This is not twitter-bashing, I really feel that as a matter of basic decency
and for their own intellectual growth audiences should be actively listening
and making connections so that after the talk they can have something more
interesting to say than "tl;dr".

If you are so caught up in your initial reactions to a speaker that you pre-
emptively distract yourself you are missing out on a lot of opportunities for
insight into yourself and your community. I don't see the value in dozens of
people flying to a city just to sit in hotel ballrooms and regurgitate things
over the wifi.

------
kstenerud
Am I the only one who doesn't see any problem with this at all?

I mean, it's not like attendees are talking into a phone, inconveniencing
other people. Complaining that every attendee's attention is not permanently
fixed upon you strikes me as particularly vain. What about taking notes on a
laptop? What about scribbling into a notebook? You should be glad that
someone's interested enough to repeat the things you're saying to others.
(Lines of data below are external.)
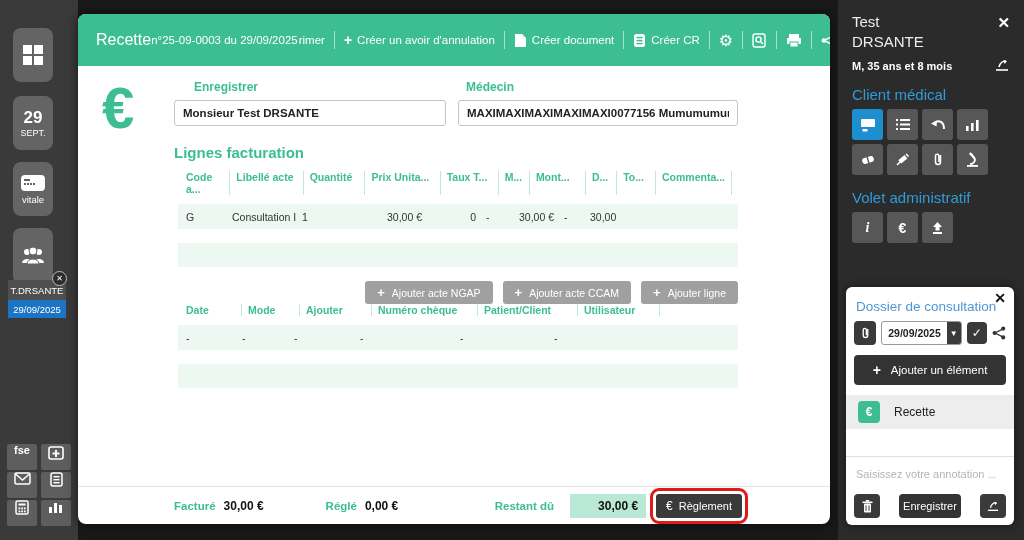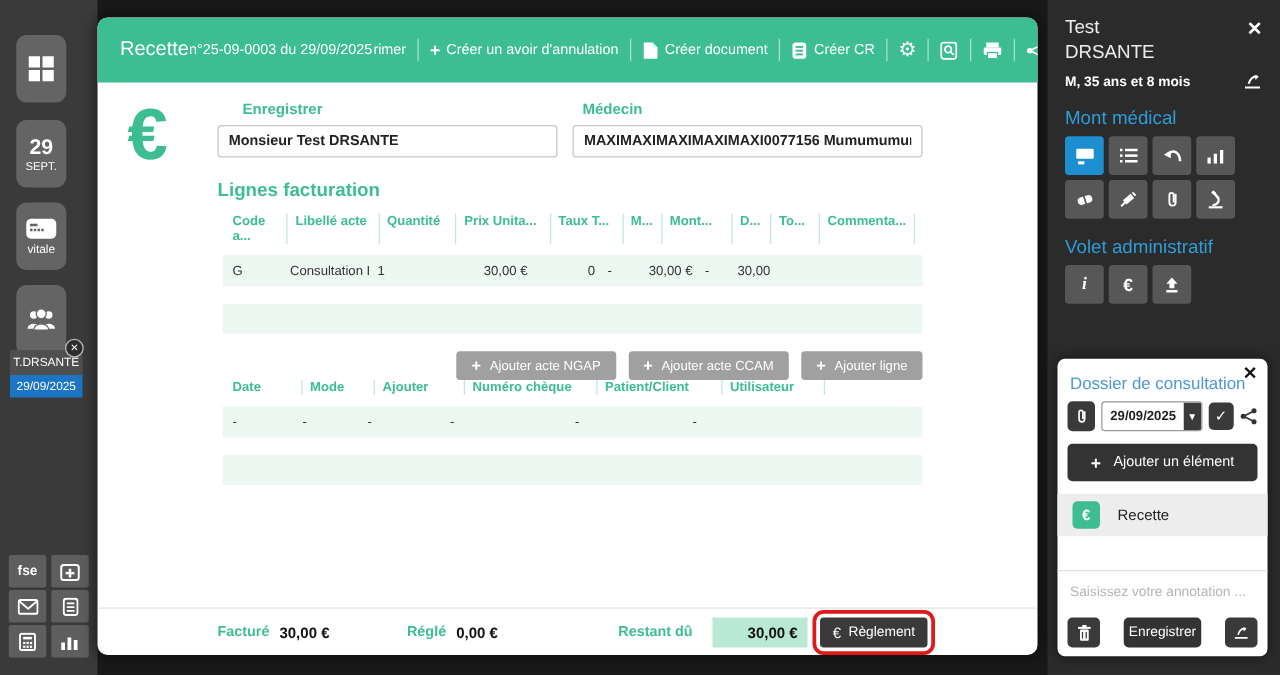--- a/index.html
+++ b/index.html
@@ -375,7 +375,7 @@
     </span>
   </div>
 
-  <div class="volet-title">Mont médical</div>
+  <div class="volet-title">Client médical</div>
   <div class="icon-grid">
     <div class="ico-btn active">
       <svg width="16" height="14" viewBox="0 0 16 14">

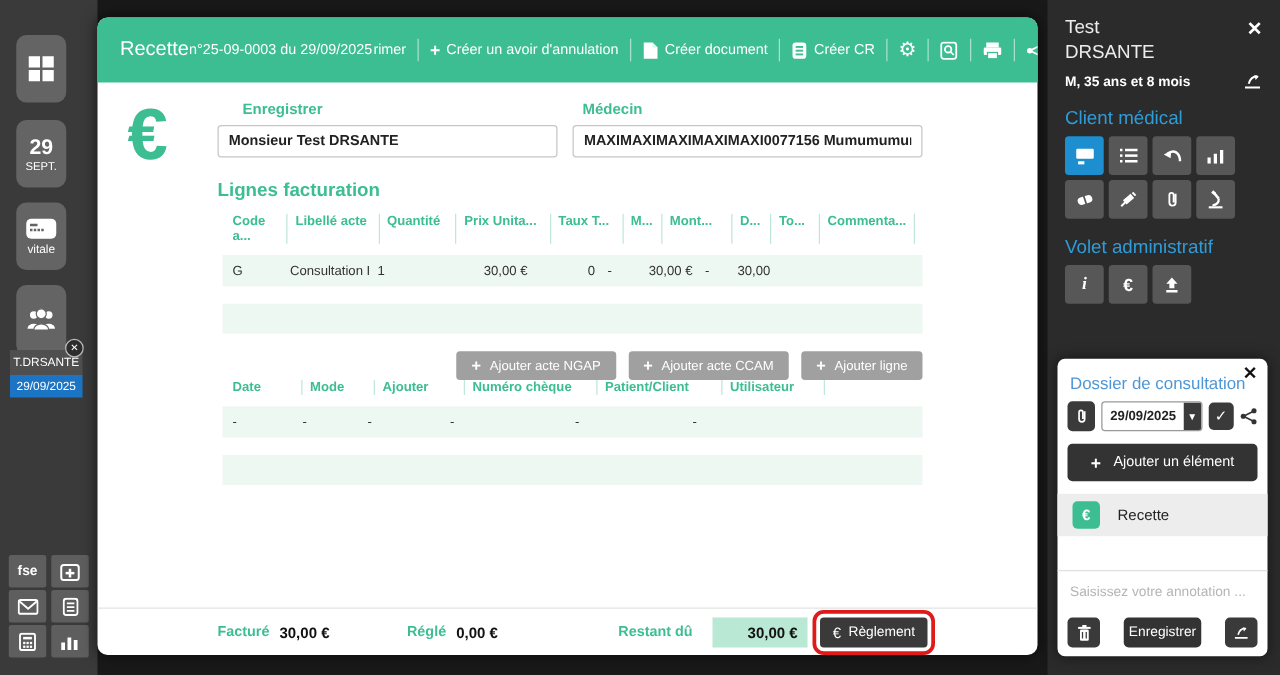--- a/index.html
+++ b/index.html
@@ -22,7 +22,7 @@
   #patient-date-chip { position:absolute; left:8px; top:300px; width:58px; height:18px; background:#1c74c4;
                  color:#fff; font-size:9.5px; display:flex; align-items:center; justify-content:center; }
   .mini-btn { position:absolute; width:30px; height:26px; background:#5e5e5e; border-radius:2px;
-              color:#fff; display:flex; align-items:center; justify-content:center; font-size:11px; font-weight:bold; }
+              color:#fff; display:flex; align-items:flex-start; justify-content:center; font-size:11px; font-weight:bold; }
 
   
   #main-window { position:absolute; left:78px; top:14px; width:752px; height:510px; background:#fff;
Backchannel tweeting to me sounds like an excellent solution to the whispered
conversation. Now you don't need to be physically proximate to someone in
order to discuss ideas raised during the presentation. Not only that, but
you're not going to disturb other attendees doing it! Thanks to this tech,
people can add richness to the presentation they are attending.

This leads into the future. What happens when we have implants that allow us
to communicate without tapping on a device at all, but rather just by
thinking? How are you going to even know who's fully fixated upon you, and not
engaged in backchannel conversation? And would you still be offended?

Always remember: Presentations are not for you; they are for your audience.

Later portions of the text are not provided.